Itemized modification records:

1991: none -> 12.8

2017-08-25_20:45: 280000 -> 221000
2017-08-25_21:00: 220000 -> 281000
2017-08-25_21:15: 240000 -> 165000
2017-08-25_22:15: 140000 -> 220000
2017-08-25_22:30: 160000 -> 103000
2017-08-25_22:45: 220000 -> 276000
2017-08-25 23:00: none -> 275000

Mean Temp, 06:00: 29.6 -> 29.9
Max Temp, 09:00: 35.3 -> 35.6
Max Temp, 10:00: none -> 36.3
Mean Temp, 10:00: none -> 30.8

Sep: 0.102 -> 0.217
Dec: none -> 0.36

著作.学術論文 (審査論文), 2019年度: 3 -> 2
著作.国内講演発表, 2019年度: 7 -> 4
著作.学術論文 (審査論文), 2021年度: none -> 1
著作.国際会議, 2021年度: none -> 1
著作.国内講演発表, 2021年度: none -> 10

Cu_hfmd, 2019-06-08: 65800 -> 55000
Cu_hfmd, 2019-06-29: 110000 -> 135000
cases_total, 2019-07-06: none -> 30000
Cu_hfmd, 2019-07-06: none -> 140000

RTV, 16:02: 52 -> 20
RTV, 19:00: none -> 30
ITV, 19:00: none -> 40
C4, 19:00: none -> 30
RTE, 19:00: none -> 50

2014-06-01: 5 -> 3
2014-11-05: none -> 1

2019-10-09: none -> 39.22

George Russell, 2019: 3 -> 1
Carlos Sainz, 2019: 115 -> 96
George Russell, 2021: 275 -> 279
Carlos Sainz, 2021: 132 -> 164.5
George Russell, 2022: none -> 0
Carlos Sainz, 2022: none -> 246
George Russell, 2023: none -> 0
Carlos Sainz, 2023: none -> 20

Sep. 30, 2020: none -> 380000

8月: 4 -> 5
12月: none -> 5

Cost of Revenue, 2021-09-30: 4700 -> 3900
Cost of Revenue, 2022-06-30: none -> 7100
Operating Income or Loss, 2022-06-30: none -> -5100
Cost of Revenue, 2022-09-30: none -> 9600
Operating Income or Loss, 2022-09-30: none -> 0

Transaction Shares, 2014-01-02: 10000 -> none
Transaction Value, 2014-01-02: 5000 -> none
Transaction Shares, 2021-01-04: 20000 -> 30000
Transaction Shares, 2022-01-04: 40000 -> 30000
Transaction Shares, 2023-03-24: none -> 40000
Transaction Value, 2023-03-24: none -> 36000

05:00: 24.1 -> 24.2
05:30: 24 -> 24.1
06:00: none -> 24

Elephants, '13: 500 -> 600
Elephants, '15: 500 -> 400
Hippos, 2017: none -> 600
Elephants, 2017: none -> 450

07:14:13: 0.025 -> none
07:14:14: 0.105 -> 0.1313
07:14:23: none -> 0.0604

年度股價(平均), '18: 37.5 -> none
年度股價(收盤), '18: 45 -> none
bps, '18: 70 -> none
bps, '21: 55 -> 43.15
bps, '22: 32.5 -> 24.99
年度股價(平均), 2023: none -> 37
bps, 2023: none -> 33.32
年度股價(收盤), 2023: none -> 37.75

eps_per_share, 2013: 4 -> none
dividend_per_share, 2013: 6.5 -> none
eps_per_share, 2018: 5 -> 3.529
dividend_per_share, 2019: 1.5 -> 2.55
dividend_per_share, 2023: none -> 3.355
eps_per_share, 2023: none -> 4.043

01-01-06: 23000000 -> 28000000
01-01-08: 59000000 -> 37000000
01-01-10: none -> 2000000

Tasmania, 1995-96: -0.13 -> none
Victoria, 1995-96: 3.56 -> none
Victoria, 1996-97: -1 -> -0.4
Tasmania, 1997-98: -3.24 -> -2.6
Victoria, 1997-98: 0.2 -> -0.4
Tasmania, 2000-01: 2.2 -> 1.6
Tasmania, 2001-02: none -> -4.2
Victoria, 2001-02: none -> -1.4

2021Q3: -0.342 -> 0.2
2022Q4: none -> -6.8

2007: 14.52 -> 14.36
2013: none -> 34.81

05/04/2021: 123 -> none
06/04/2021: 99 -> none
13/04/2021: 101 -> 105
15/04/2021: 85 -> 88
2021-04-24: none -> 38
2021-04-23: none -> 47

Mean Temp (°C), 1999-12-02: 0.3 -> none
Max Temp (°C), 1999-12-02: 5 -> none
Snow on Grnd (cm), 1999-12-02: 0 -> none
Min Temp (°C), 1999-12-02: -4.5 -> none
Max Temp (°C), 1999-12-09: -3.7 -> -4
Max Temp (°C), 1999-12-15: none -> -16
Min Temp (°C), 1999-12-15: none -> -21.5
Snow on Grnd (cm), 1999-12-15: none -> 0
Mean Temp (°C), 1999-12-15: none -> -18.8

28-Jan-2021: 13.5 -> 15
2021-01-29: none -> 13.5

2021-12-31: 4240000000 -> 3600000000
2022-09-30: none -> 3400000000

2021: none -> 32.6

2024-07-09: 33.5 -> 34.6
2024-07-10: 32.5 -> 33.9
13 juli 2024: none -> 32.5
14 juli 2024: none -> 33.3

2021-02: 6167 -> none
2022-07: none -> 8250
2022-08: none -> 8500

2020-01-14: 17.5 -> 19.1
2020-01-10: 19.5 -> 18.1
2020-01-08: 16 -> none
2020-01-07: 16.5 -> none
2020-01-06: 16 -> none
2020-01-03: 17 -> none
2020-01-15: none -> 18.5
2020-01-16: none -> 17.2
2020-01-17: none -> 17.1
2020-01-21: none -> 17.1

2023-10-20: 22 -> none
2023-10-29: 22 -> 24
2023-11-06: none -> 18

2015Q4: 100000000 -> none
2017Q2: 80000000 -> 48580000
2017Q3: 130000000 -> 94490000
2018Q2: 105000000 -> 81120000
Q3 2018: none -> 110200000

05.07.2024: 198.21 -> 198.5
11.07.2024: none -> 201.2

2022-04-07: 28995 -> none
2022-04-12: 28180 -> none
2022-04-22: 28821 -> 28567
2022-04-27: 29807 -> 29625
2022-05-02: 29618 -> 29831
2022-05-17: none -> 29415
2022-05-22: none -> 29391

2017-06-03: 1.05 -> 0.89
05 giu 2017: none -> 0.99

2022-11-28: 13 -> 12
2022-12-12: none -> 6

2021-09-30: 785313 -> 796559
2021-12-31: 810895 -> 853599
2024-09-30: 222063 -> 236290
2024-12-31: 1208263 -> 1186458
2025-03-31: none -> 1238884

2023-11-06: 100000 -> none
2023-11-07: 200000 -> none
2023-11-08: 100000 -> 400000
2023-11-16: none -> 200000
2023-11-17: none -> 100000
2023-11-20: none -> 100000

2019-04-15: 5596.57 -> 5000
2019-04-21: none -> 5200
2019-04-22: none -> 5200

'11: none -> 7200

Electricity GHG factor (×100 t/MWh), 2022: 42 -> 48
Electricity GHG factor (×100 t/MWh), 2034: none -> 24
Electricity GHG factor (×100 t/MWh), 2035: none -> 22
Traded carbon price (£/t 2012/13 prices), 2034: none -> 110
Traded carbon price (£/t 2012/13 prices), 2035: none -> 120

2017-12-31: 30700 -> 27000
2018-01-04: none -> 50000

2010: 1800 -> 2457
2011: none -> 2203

▶ **Your instructions**
Starting at the first line of the records above, please copy every line exactly through the line containing "Mean Temp, 06:00: 29.6 -> 29.9", and stop there.

▶ **Solution to this task**
1991: none -> 12.8

2017-08-25_20:45: 280000 -> 221000
2017-08-25_21:00: 220000 -> 281000
2017-08-25_21:15: 240000 -> 165000
2017-08-25_22:15: 140000 -> 220000
2017-08-25_22:30: 160000 -> 103000
2017-08-25_22:45: 220000 -> 276000
2017-08-25 23:00: none -> 275000

Mean Temp, 06:00: 29.6 -> 29.9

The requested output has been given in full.